» To do
An exact transcription is needed of the lines below from the one with "(179, 284) none" through the one with "[109,230,191,242] participants and", with no other lines and no pictures.
[Data in this exercise — start]
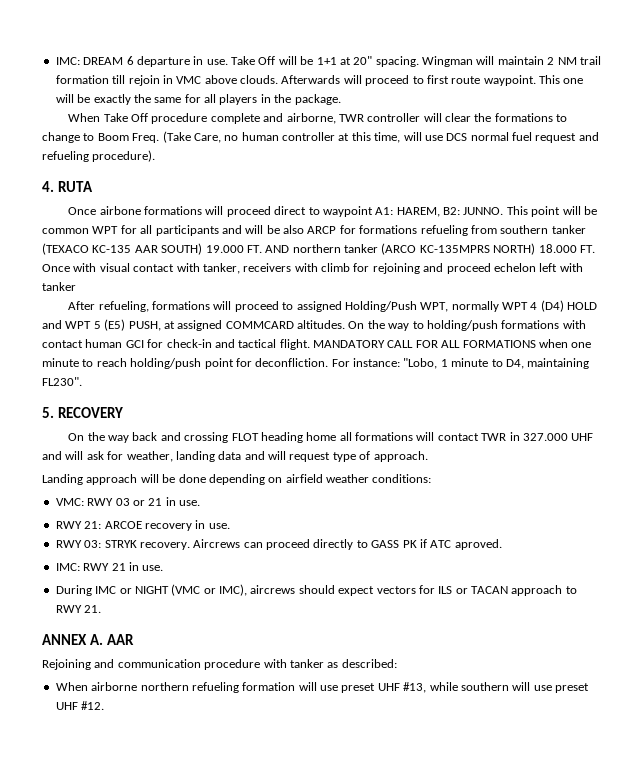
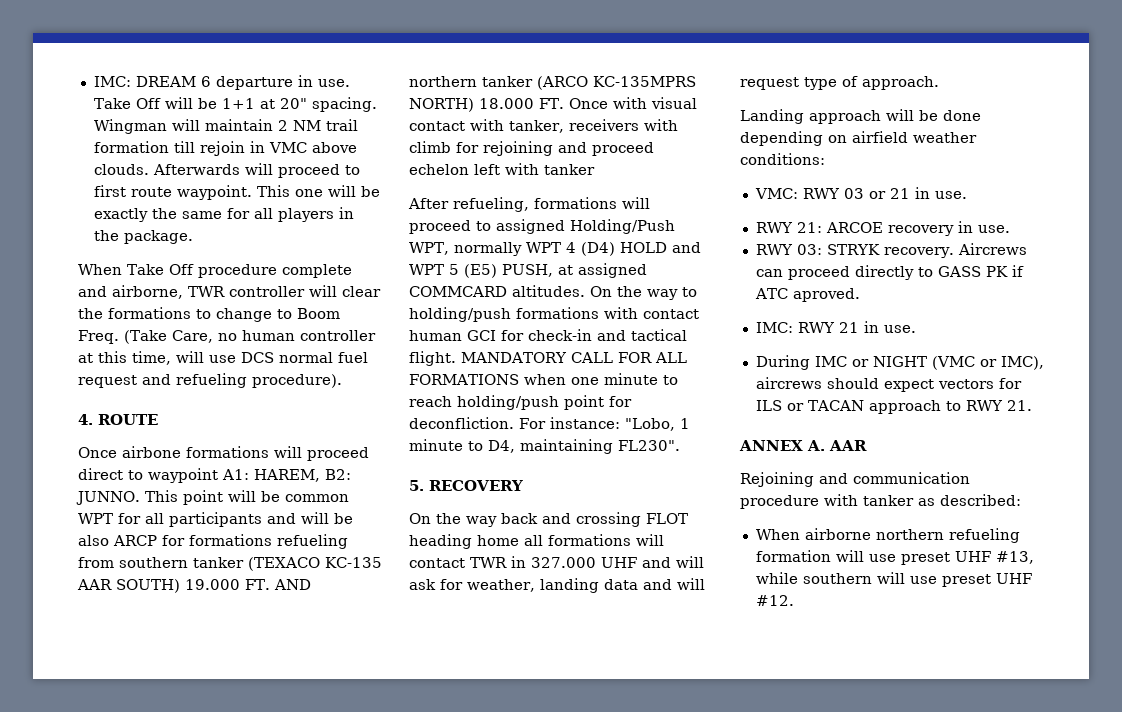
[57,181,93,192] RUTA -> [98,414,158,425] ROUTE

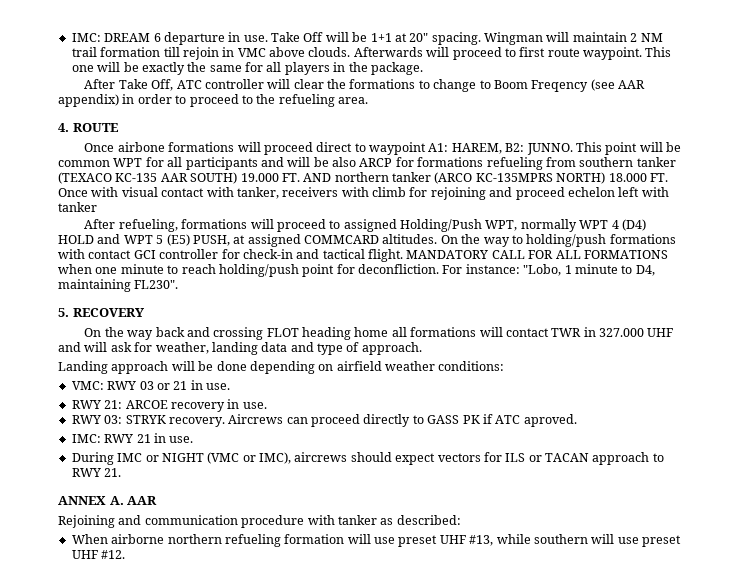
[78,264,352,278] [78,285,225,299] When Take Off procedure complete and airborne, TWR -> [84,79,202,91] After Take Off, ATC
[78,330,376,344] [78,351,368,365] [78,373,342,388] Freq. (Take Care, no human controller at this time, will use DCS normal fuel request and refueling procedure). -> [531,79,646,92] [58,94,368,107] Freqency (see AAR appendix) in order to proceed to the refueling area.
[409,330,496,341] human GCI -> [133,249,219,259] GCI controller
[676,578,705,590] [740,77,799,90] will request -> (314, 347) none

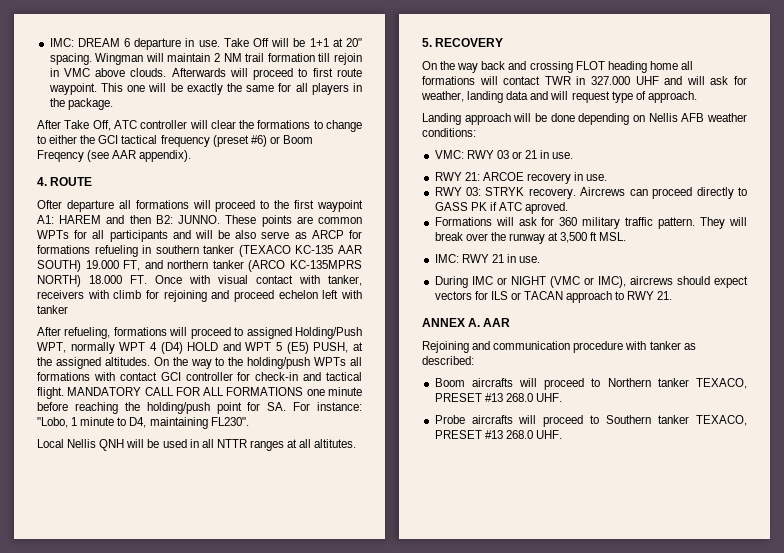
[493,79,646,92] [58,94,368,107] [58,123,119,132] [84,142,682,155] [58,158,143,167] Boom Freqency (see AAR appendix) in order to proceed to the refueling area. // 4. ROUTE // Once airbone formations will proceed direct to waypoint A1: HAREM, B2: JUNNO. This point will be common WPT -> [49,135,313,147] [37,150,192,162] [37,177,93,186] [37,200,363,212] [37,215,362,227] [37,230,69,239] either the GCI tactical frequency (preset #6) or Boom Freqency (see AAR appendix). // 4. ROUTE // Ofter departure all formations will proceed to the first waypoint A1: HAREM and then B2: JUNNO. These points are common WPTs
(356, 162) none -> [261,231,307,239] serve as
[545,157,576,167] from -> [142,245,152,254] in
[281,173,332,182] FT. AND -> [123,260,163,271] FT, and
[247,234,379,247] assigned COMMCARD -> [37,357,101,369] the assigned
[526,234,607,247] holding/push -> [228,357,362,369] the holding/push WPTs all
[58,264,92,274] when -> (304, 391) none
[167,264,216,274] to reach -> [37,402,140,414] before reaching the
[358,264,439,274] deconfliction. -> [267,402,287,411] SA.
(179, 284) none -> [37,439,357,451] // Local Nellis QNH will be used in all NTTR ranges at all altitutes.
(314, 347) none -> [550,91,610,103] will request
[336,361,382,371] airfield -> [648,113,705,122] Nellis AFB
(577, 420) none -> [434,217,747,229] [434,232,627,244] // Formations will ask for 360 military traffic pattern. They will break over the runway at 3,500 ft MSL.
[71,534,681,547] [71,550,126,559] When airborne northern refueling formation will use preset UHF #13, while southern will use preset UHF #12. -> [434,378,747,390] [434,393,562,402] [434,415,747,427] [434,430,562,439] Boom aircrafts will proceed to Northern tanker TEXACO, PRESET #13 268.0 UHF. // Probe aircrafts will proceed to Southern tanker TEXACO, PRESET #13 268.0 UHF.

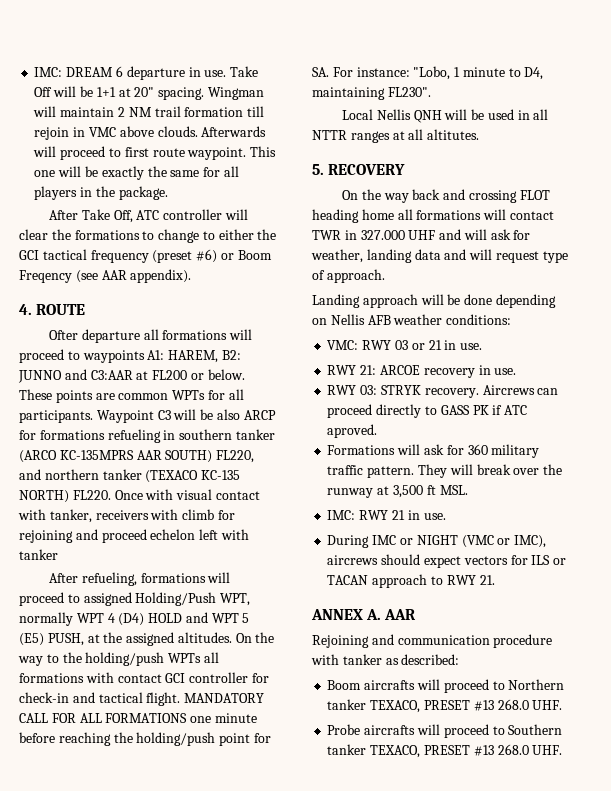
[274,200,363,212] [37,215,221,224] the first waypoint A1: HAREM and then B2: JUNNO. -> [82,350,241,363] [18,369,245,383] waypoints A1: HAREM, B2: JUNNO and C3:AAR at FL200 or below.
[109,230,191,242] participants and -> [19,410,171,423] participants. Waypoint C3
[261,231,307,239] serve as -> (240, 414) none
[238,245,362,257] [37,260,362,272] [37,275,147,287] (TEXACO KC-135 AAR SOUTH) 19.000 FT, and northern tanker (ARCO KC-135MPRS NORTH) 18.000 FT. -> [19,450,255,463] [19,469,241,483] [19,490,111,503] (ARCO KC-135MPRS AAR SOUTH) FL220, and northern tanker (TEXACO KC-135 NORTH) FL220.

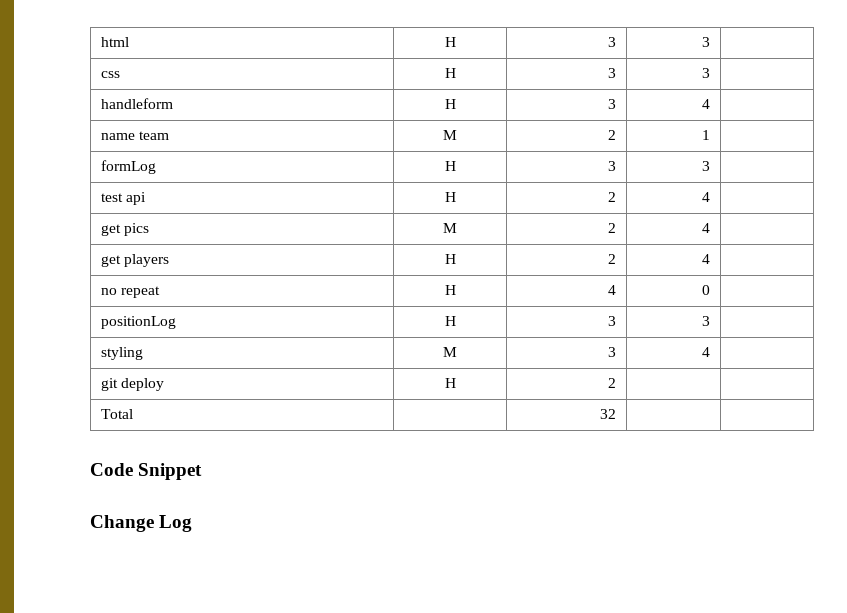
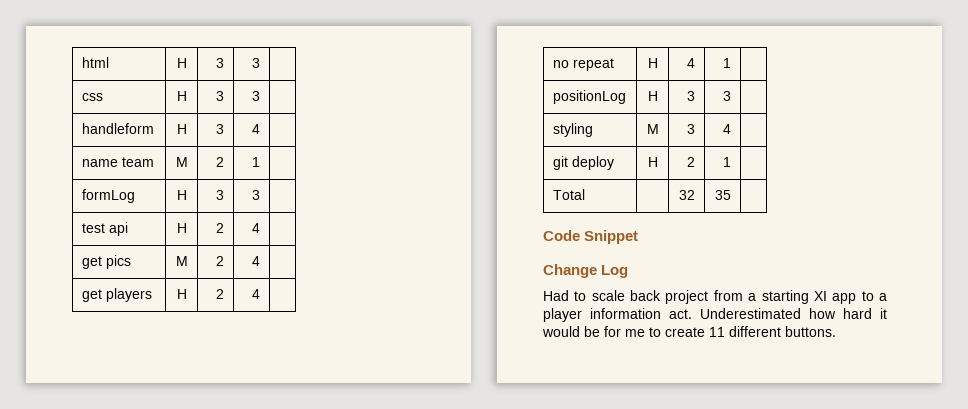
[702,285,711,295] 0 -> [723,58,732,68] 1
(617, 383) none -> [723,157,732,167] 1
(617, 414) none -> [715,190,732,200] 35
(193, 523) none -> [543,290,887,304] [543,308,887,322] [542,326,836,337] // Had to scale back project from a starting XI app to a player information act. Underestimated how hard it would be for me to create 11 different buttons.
[Data in this exercise — finish]
» Answer to the exercise
(179, 284) none -> [37,439,357,451] // Local Nellis QNH will be used in all NTTR ranges at all altitutes.
(314, 347) none -> [550,91,610,103] will request
[336,361,382,371] airfield -> [648,113,705,122] Nellis AFB
(577, 420) none -> [434,217,747,229] [434,232,627,244] // Formations will ask for 360 military traffic pattern. They will break over the runway at 3,500 ft MSL.
[71,534,681,547] [71,550,126,559] When airborne northern refueling formation will use preset UHF #13, while southern will use preset UHF #12. -> [434,378,747,390] [434,393,562,402] [434,415,747,427] [434,430,562,439] Boom aircrafts will proceed to Northern tanker TEXACO, PRESET #13 268.0 UHF. // Probe aircrafts will proceed to Southern tanker TEXACO, PRESET #13 268.0 UHF.

[274,200,363,212] [37,215,221,224] the first waypoint A1: HAREM and then B2: JUNNO. -> [82,350,241,363] [18,369,245,383] waypoints A1: HAREM, B2: JUNNO and C3:AAR at FL200 or below.
[109,230,191,242] participants and -> [19,410,171,423] participants. Waypoint C3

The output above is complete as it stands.